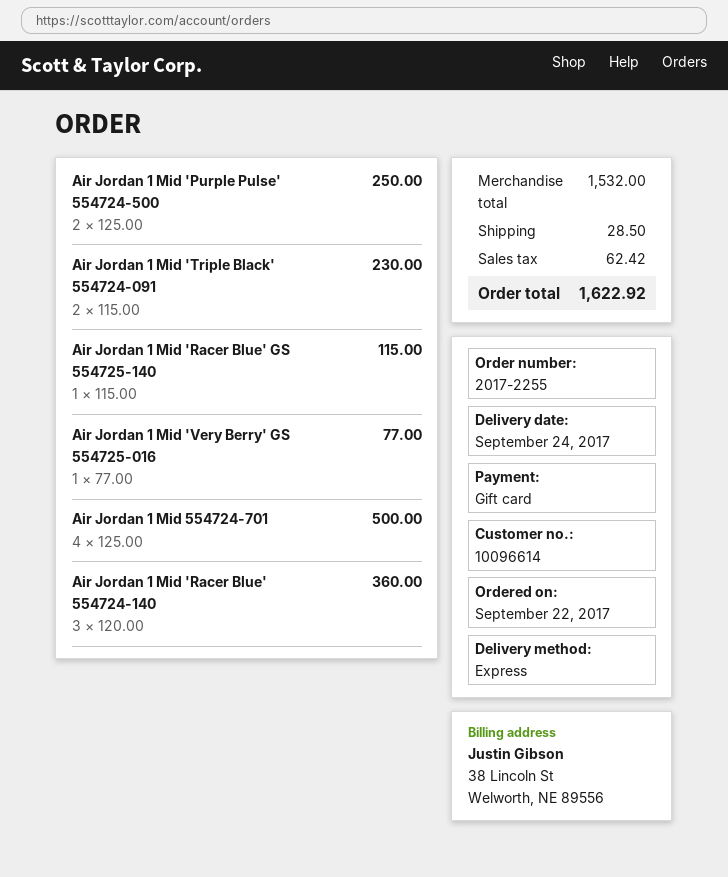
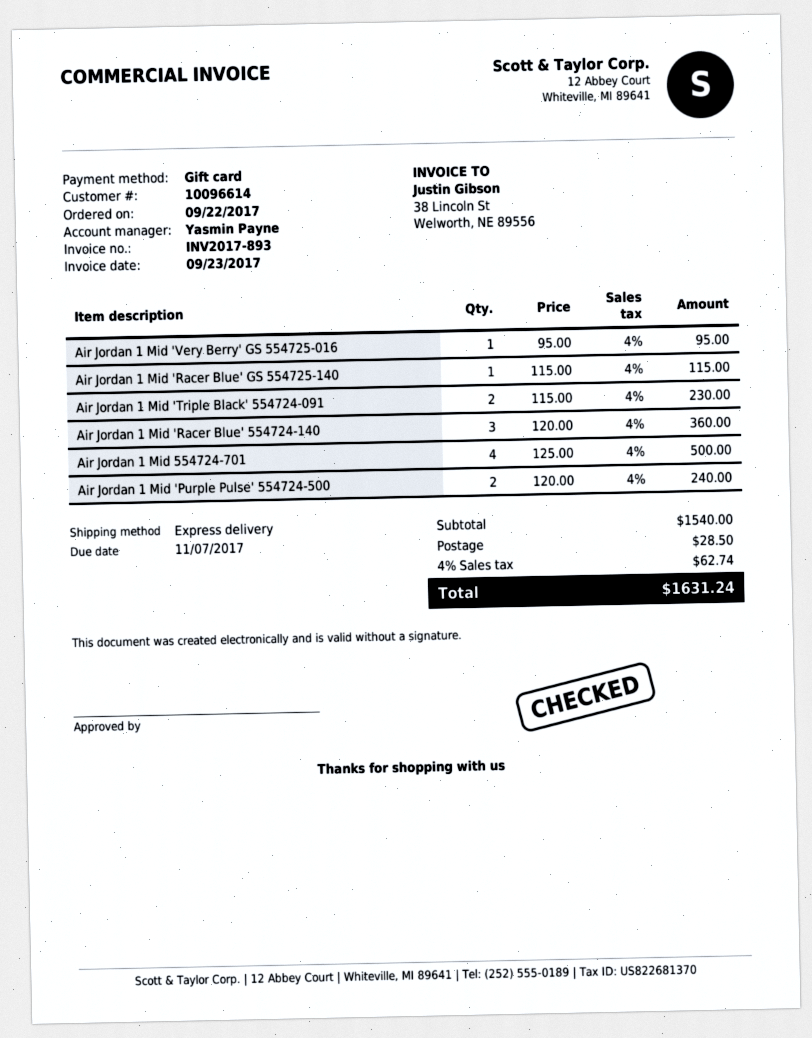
Air Jordan 1 Mid 'Purple Pulse' 554724-500: 2 x 125.00 = 250.00 -> 2 x 120.00 = 240.00
Air Jordan 1 Mid 'Very Berry' GS 554725-016: 1 x 77.00 = 77.00 -> 1 x 95.00 = 95.00
subtotal: 1532.00 -> 1540.00
tax: 62.42 -> 62.74
total: 1622.92 -> 1631.24

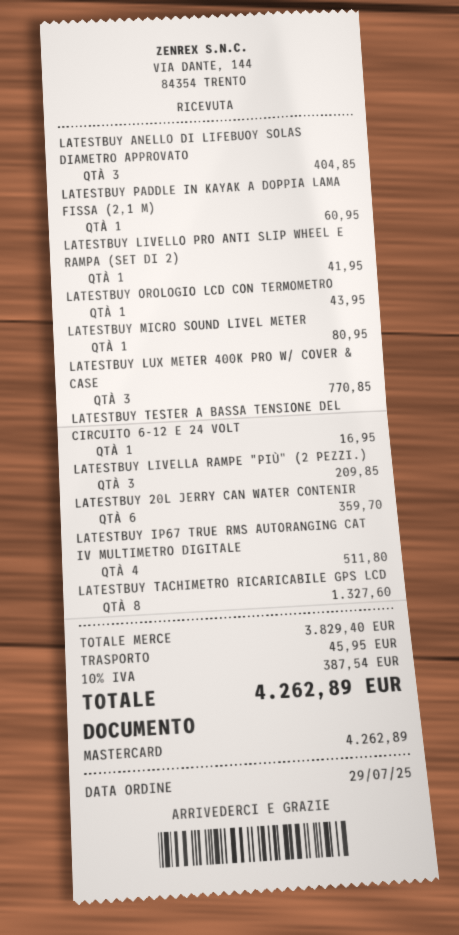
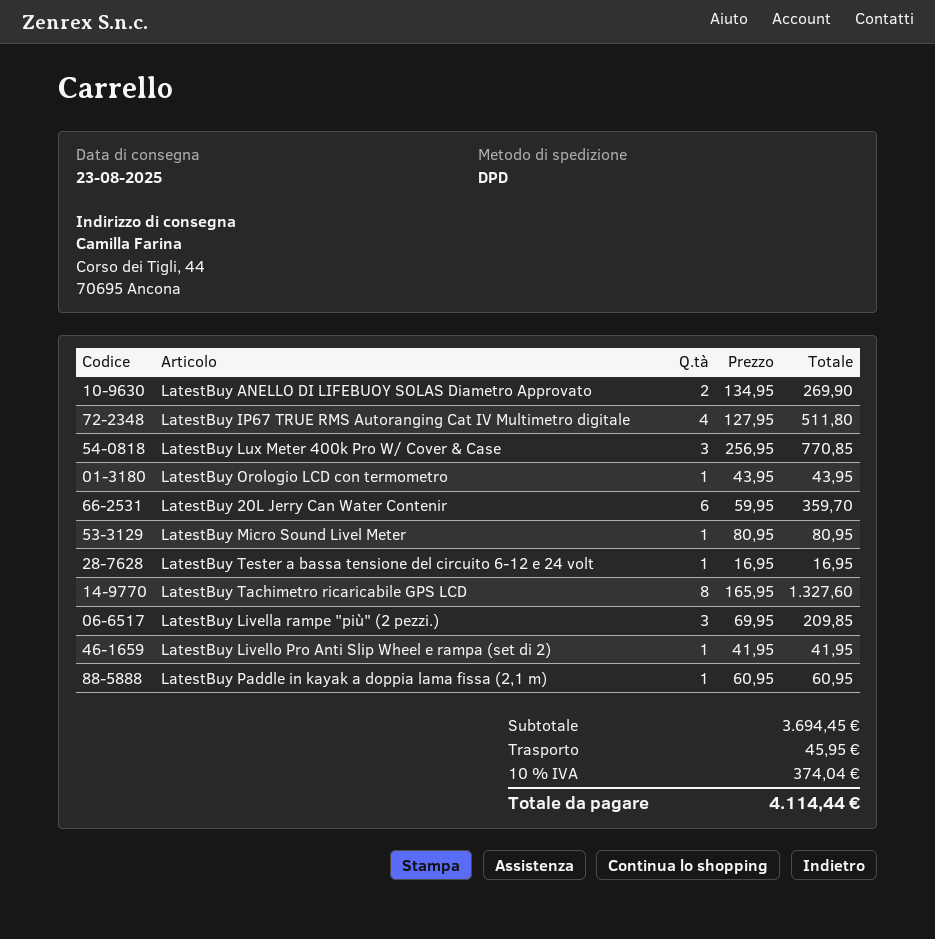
LATESTBUY ANELLO DI LIFEBUOY SOLAS DIAMETRO APPROVATO: 3 for 404.85 -> 2 for 269.90
subtotal: 3829.40 -> 3694.45
tax: 10% = 387.54 -> 10% = 374.04
total: 4262.89 -> 4114.44

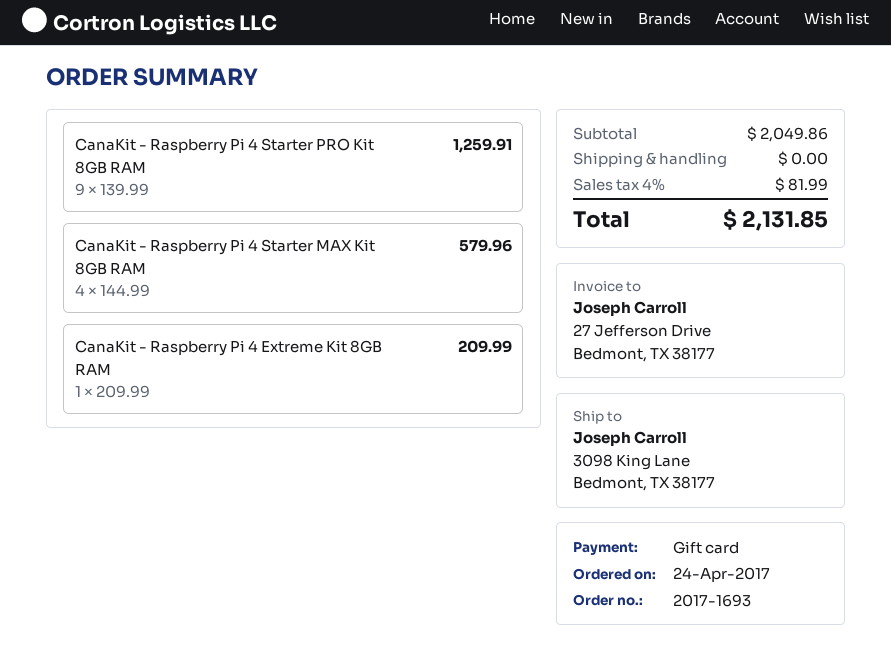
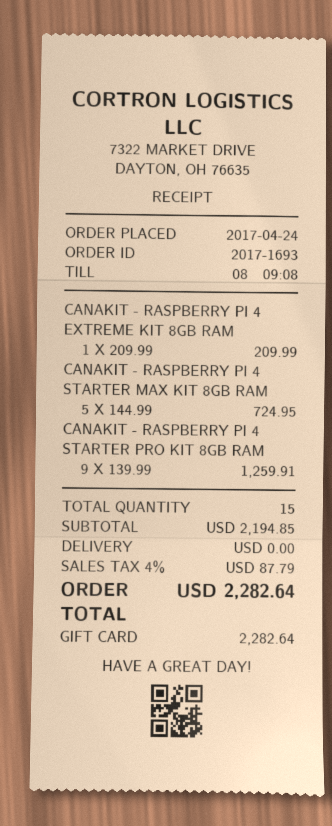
CanaKit - Raspberry Pi 4 Starter MAX Kit 8GB RAM: 4 x 144.99 = 579.96 -> 5 x 144.99 = 724.95
subtotal: 2049.86 -> 2194.85
tax: 4% = 81.99 -> 4% = 87.79
total: 2131.85 -> 2282.64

--

Work to be completed ->
Every line from the one with "tax: 10% = 387.54 -> 10% = 374.04" through the last line of the material gets printed exactly, and nothing more. Omit the pictures.

Task solution ->
tax: 10% = 387.54 -> 10% = 374.04
total: 4262.89 -> 4114.44

CanaKit - Raspberry Pi 4 Starter MAX Kit 8GB RAM: 4 x 144.99 = 579.96 -> 5 x 144.99 = 724.95
subtotal: 2049.86 -> 2194.85
tax: 4% = 81.99 -> 4% = 87.79
total: 2131.85 -> 2282.64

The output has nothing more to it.